-- Activity --
Could you restate the entries word for word, without the images?
BEGIN
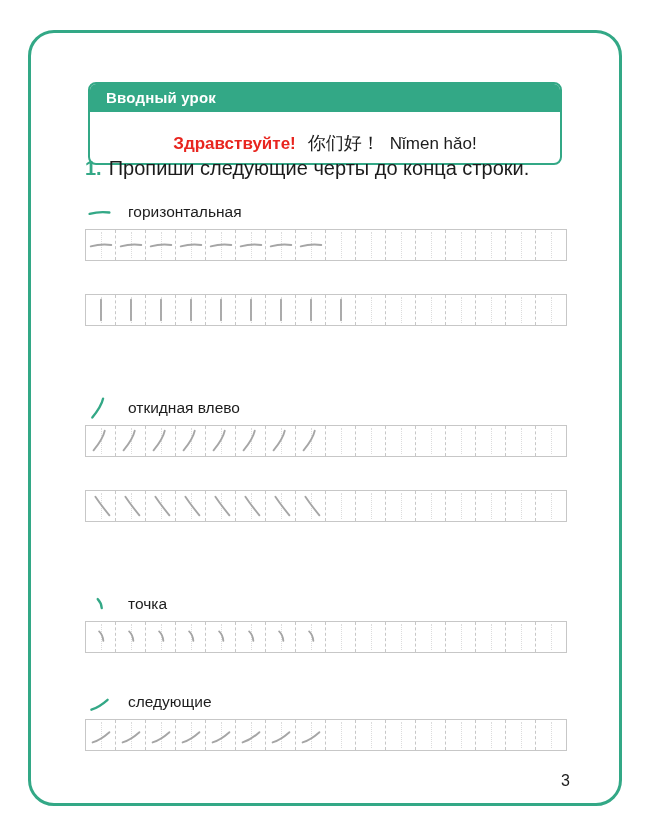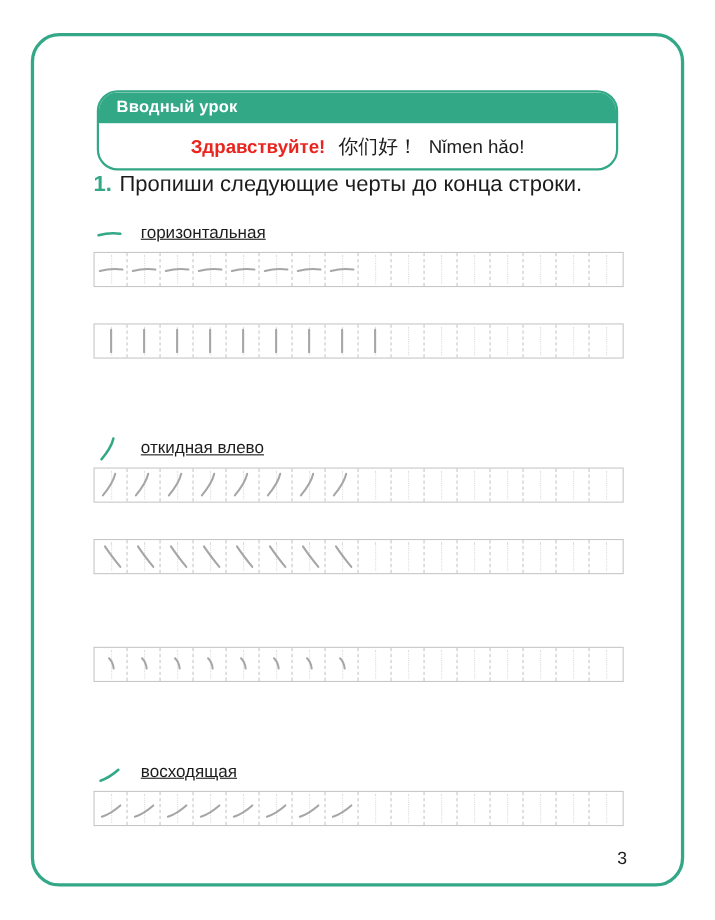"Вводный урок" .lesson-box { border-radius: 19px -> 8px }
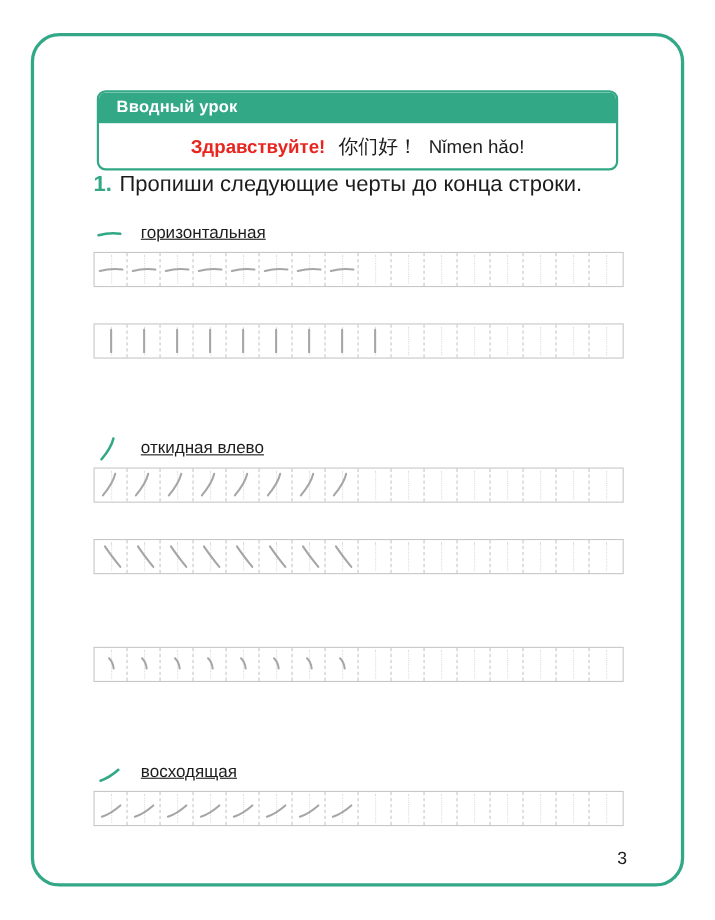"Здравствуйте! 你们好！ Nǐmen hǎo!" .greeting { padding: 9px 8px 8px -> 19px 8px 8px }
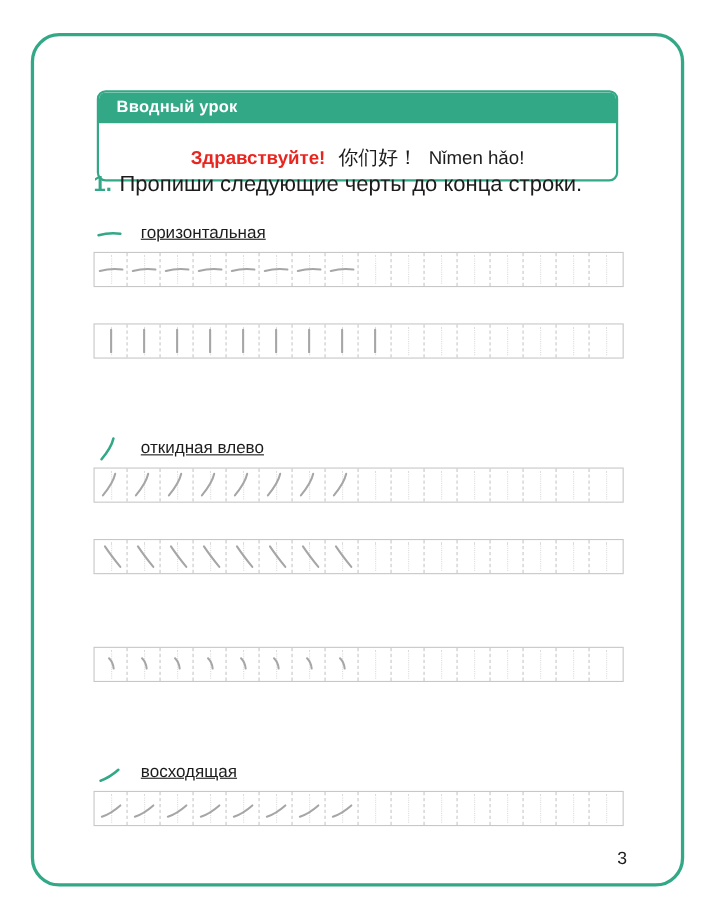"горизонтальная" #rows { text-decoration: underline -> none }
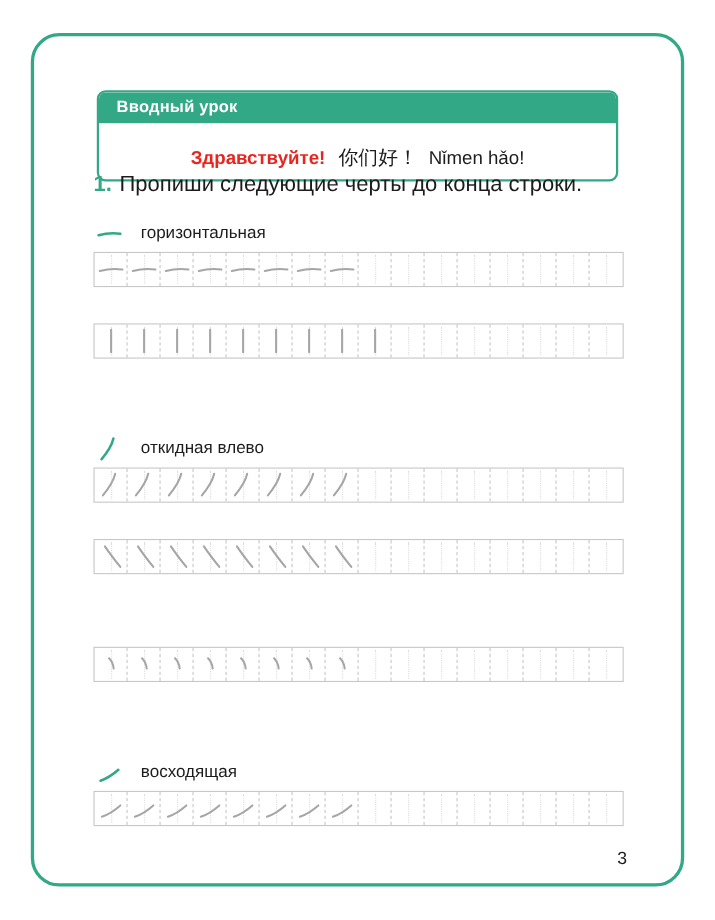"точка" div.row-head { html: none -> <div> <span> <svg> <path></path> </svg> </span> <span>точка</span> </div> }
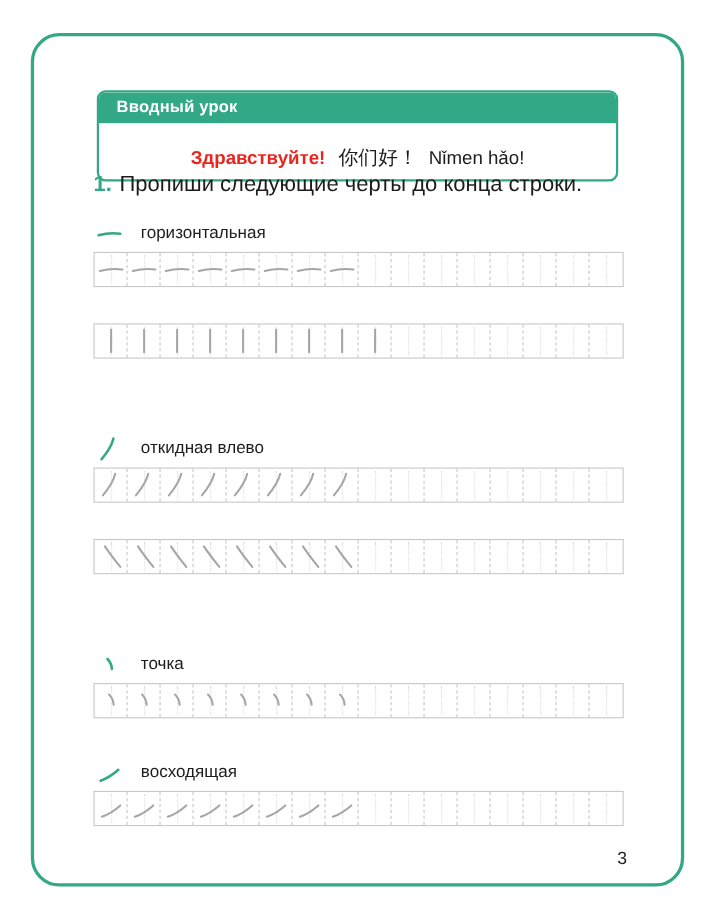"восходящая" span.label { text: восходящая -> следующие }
END
-- Result --
"Вводный урок" .lesson-box { border-radius: 19px -> 8px }
"Здравствуйте! 你们好！ Nǐmen hǎo!" .greeting { padding: 9px 8px 8px -> 19px 8px 8px }
"горизонтальная" #rows { text-decoration: underline -> none }
"точка" div.row-head { html: none -> <div> <span> <svg> <path></path> </svg> </span> <span>точка</span> </div> }
"восходящая" span.label { text: восходящая -> следующие }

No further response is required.